Paola Dongiovanni, Benedetta Donati, Roberta Fares, Rosa Lombardi, Luca Valenti, Internal Medicine, Fondazione IRCCS Ca' Granda Ospedale Policlinico Milano, Department of Pathophysiology and Transplantation, Università degli Studi di Milano, 20122 Milano, Italy.

出版信息

World J Gastroenterol. 2013 Nov 7;19(41):6969-78. doi: 10.3748/wjg.v19.i41.6969.
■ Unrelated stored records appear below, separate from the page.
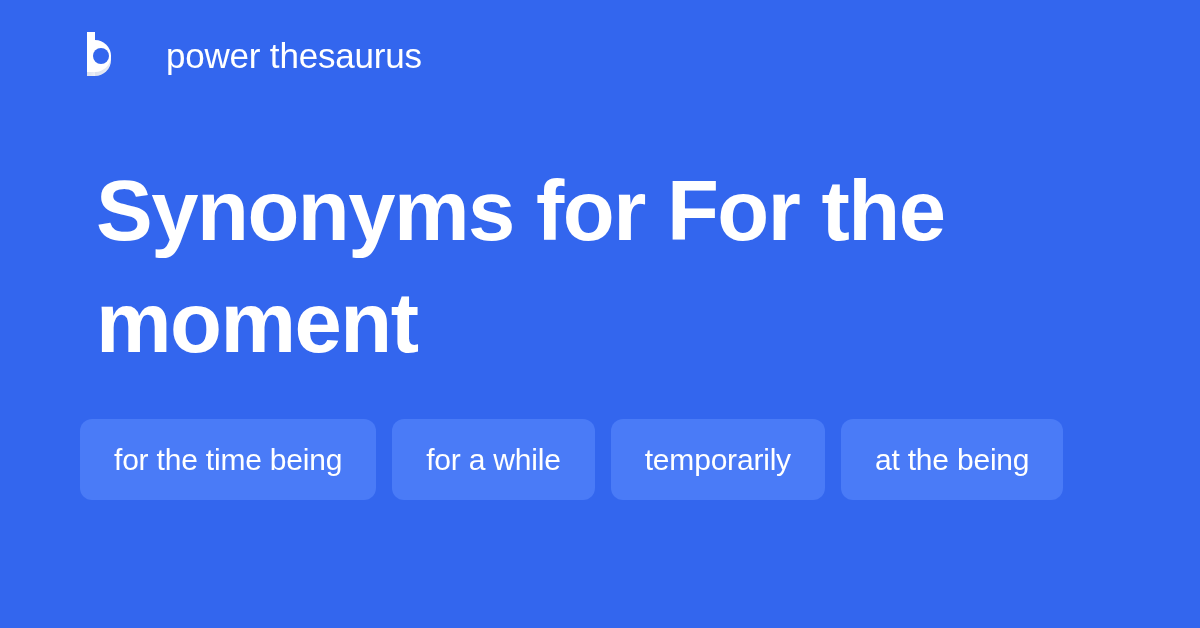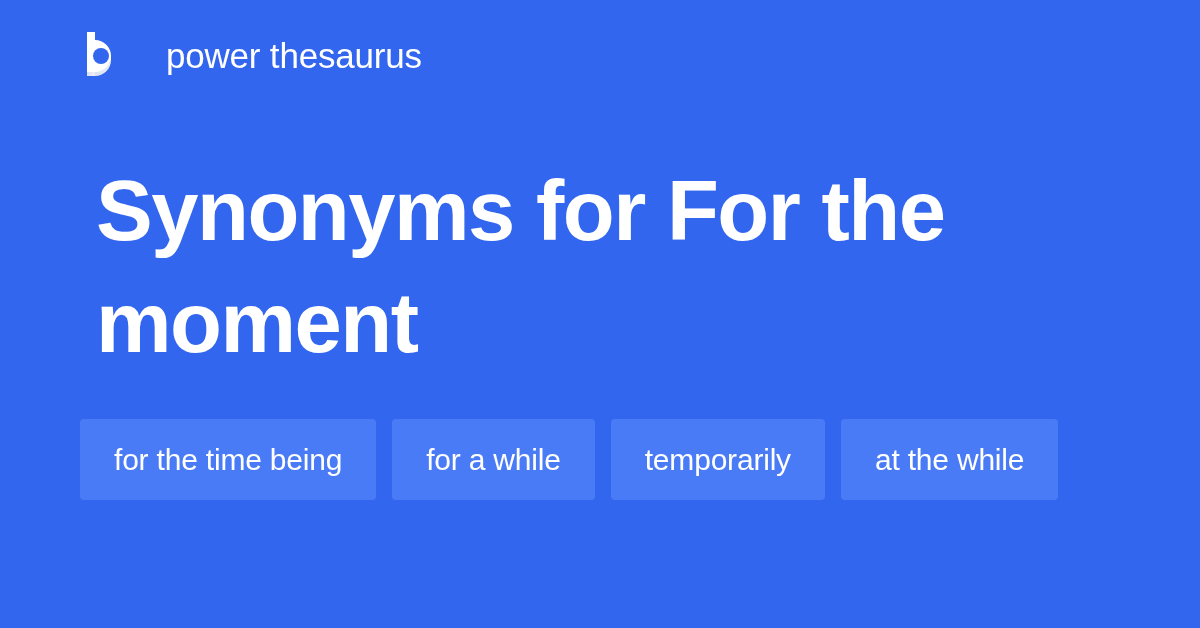--- a/index.html
+++ b/index.html
@@ -76,7 +76,7 @@
 
   .chip {
     background: #4a7bf7;
-    border-radius: 4px;
+    border-radius: 12px;
     height: 81px;
     display: flex;
     align-items: center;

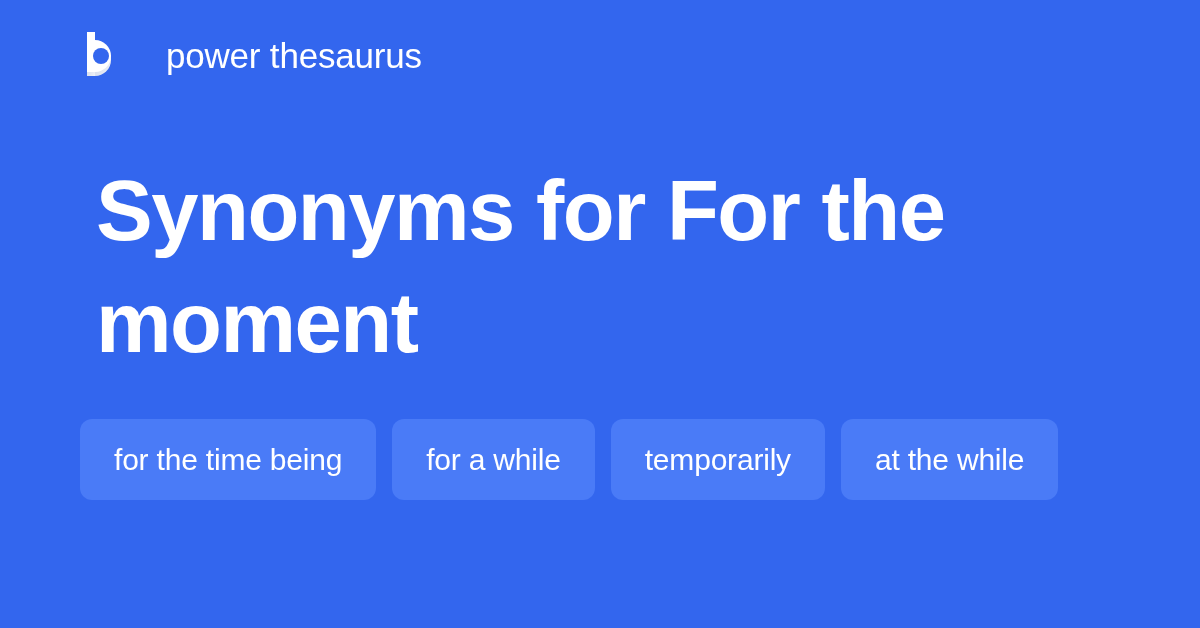--- a/index.html
+++ b/index.html
@@ -128,7 +128,7 @@
     <div class="chip">for the time being</div>
     <div class="chip">for a while</div>
     <div class="chip">temporarily</div>
-    <div class="chip">at the while</div>
+    <div class="chip">at the being</div>
   </div>
 
 </div>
DOI:10.3748/wjg.v19.i41.6969
PMID:24222941
原文链接:https://pmc.ncbi.nlm.nih.gov/articles/PMC3819533/
Abstract

The 148 Isoleucine to Methionine protein variant (I148M) of patatin-like phospholipase domain-containing 3 (PNPLA3), a protein is expressed in the liver and is involved in lipid metabolism, has recently been identified as a major determinant of liver fat content. Several studies confirmed that the I148M variant predisposes towards the full spectrum of liver damage associated with fatty liver: from simple steatosis to steatohepatitis and progressive fibrosis. Furthermore, the I148M variant represents a major determinant of progression of alcohol related steatohepatitis to cirrhosis, and to influence fibrogenesis and related clinical outcomes in chronic hepatitis C virus hepatitis, and possibly chronic hepatitis B virus hepatitis, hereditary hemochromatosis and primary sclerosing cholangitis. All in all, studies suggest that the I148M polymorphism may represent a general modifier of fibrogenesis in liver diseases. Remarkably, the effect of the I148M variant on fibrosis was independent of that on hepatic steatosis and inflammation, suggesting that it may affect both the quantity and quality of hepatic lipids and the biology of non-parenchymal liver cells besides hepatocytes, directly promoting fibrogenesis. Therefore, PNPLA3 is a key player in liver disease progression. Assessment of the I148M polymorphism will possibly inform clinical practice in the future, whereas the determination of the effect of the 148M variant will reveal mechanisms involved in hepatic fibrogenesis.

摘要

载脂蛋白 patatin 样磷脂酶域包含蛋白 3(PNPLA3)的 148 位异亮氨酸突变为蛋氨酸(I148M)的蛋白变体,该蛋白在肝脏中表达,参与脂质代谢,最近被确定为肝内脂肪含量的主要决定因素。几项研究证实,I148M 变体易患与脂肪肝相关的各种肝损伤:从单纯性脂肪变性到肝炎和进行性纤维化。此外,I148M 变体是酒精性脂肪性肝炎进展为肝硬化的主要决定因素,并影响慢性丙型肝炎病毒肝炎、可能的慢性乙型肝炎病毒肝炎、遗传性血色病和原发性硬化性胆管炎中的纤维化和相关临床结局。总而言之,研究表明,I148M 多态性可能代表肝脏疾病纤维化的一般修饰因子。值得注意的是,I148M 变体对纤维化的影响独立于对肝脂肪变性和炎症的影响,这表明它可能影响肝内脂质的数量和质量以及非实质细胞(除肝细胞外)的生物学特性,直接促进纤维化。因此,PNPLA3 是肝脏疾病进展的关键因素。评估 I148M 多态性可能会在未来告知临床实践,而确定 148M 变体的作用将揭示肝纤维化涉及的机制。